A lovely new book by Quaker Iris Graville, Hiking Naked, describes time her family spent on a remote island. For all of them – husband, wife, and teenage twins – but especially for her, it was a time to check the inner compass, reconnect with what is most important, and reorient to a new stage in life.

Graville had worked for a long time as a public health nurse, then as a supervisor of public health services. She had followed a calling into service that had been meaningful, though challenging, for a long time. In her forties, however, she recognized that she was experiencing burnout and that something needed to change. The first sign that her life was about to blossom in an unexpected way was the impulse to change her name to Iris.

She and her husband had been taking an annual summer vacation in a remote village, while their children visited grandparents. Then the whole family added an annual winter vacation there. For years they had been fantasizing about finding a way to spend a whole year living in the tiny village. That fantasy had never seemed practical.

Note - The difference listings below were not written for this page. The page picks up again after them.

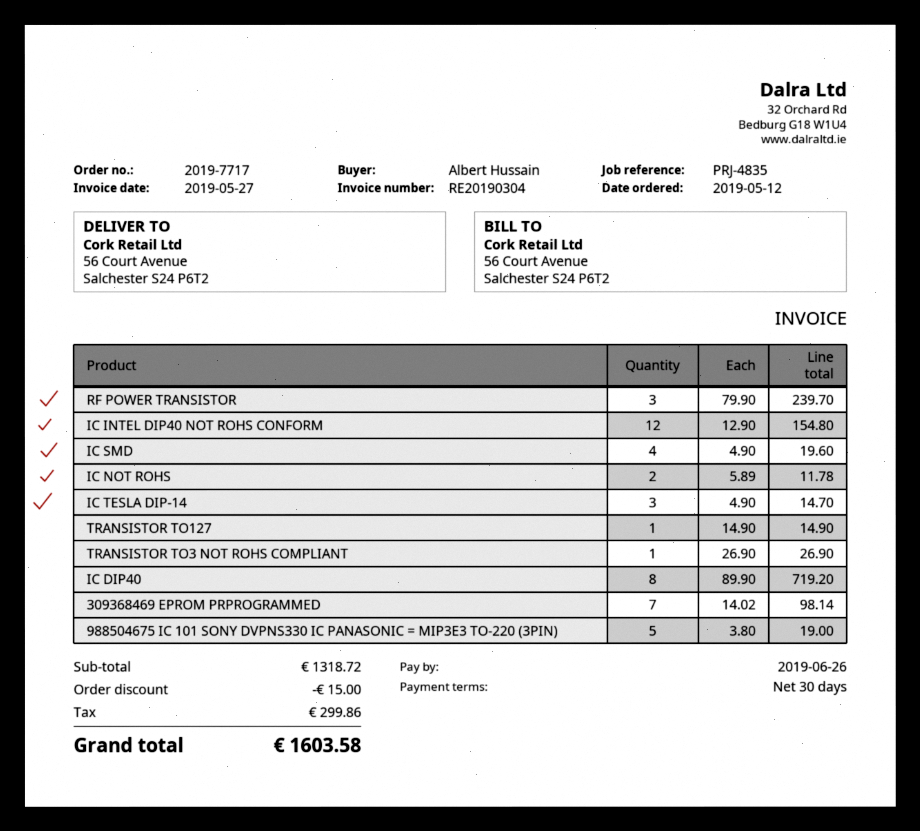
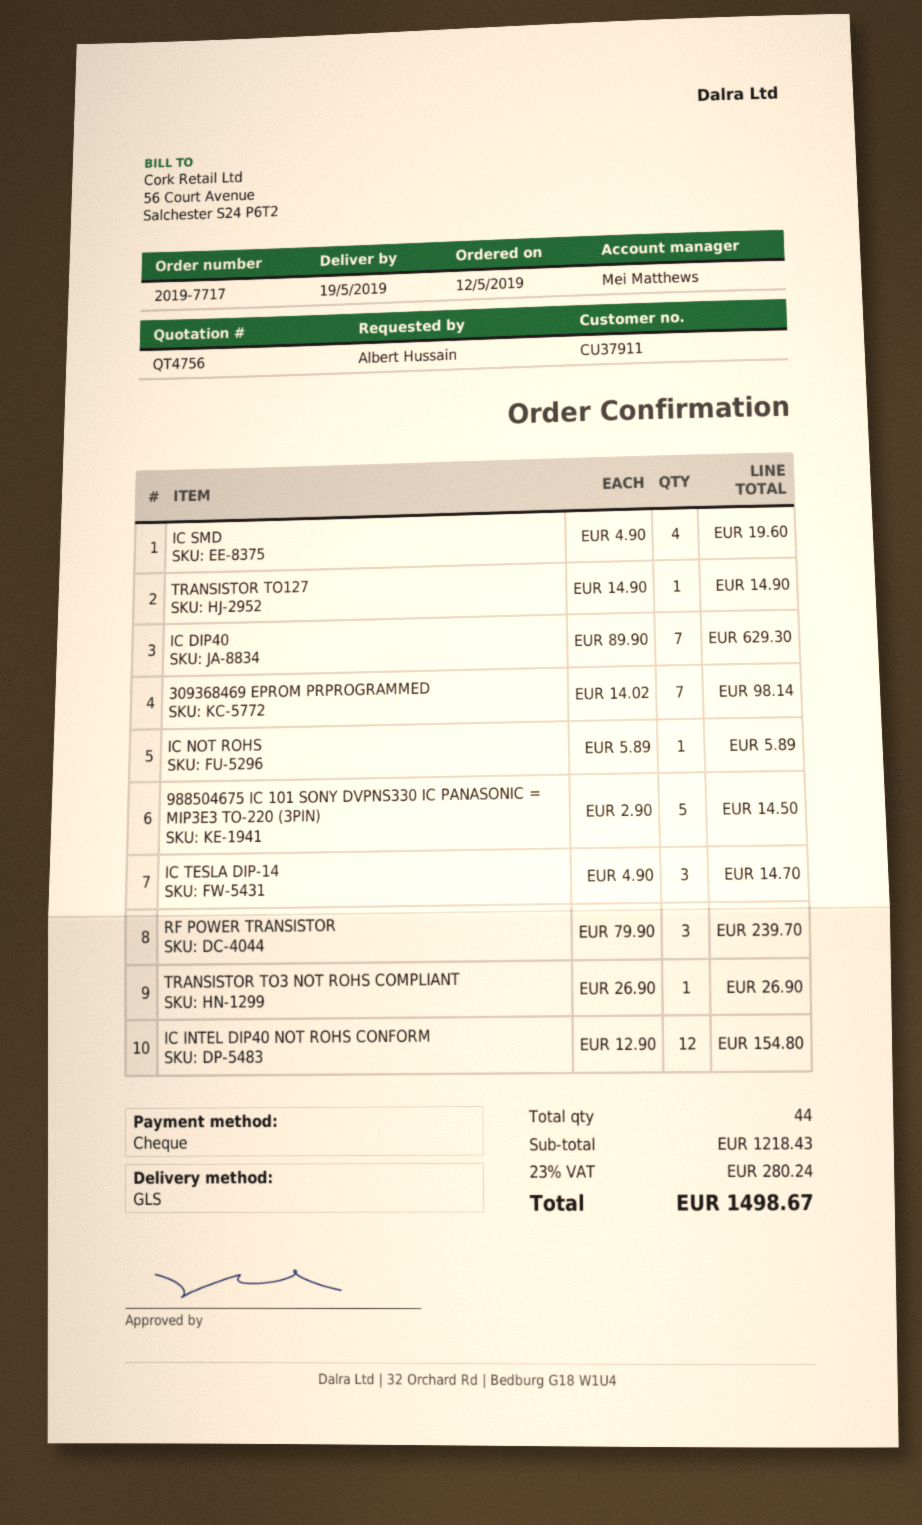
IC NOT ROHS: 2 x 5.89 = 11.78 -> 1 x 5.89 = 5.89
IC DIP40: 8 x 89.90 = 719.20 -> 7 x 89.90 = 629.30
988504675 IC 101 SONY DVPNS330 IC PANASONIC = MIP3E3 TO-220 (3PIN): 5 x 3.80 = 19.00 -> 5 x 2.90 = 14.50
subtotal: 1318.72 -> 1218.43
discount: 15.00 -> none
tax: 299.86 -> 280.24
total: 1603.58 -> 1498.67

But when burnout came, Graville received what Quakers refer to as a leading: a still, small, inner voice guiding her and her family to take a time apart from the busy-ness of the world, to live in Stehekin, WA, a little village at the end of a 55-mile-long lake. She felt this leading during a three-hour drive home over the mountains in Washington State. When the radio signals were blocked by mountains on either side, she was driving alone in silence. The thoughts in her mind about her family spending a year living in Stehekin then took on a different quality than the familiar fantasy:

My heart rate quickened and my mind raced with ideas about making Stehekin our home for at least a year. I imagined quitting my job and renting our house out. Even as I thought to myself, this is crazy, I felt a presence, urging me along, stripping away obstacles. It wasn’t that I heard a booming, God-like voice speaking to me, but I sensed a wisdom there with me, opening me to a vision of how things could be. The energy that was compelling me seemed to be coming from a different level of awareness than my usual decision-making approach listing pros and cons, obstacles and opportunities. Another Quaker term, leadings, conveys that awareness of being urged by God to take some action, and that night I was feeling led as surely as the highway was routing me over the mountain pass.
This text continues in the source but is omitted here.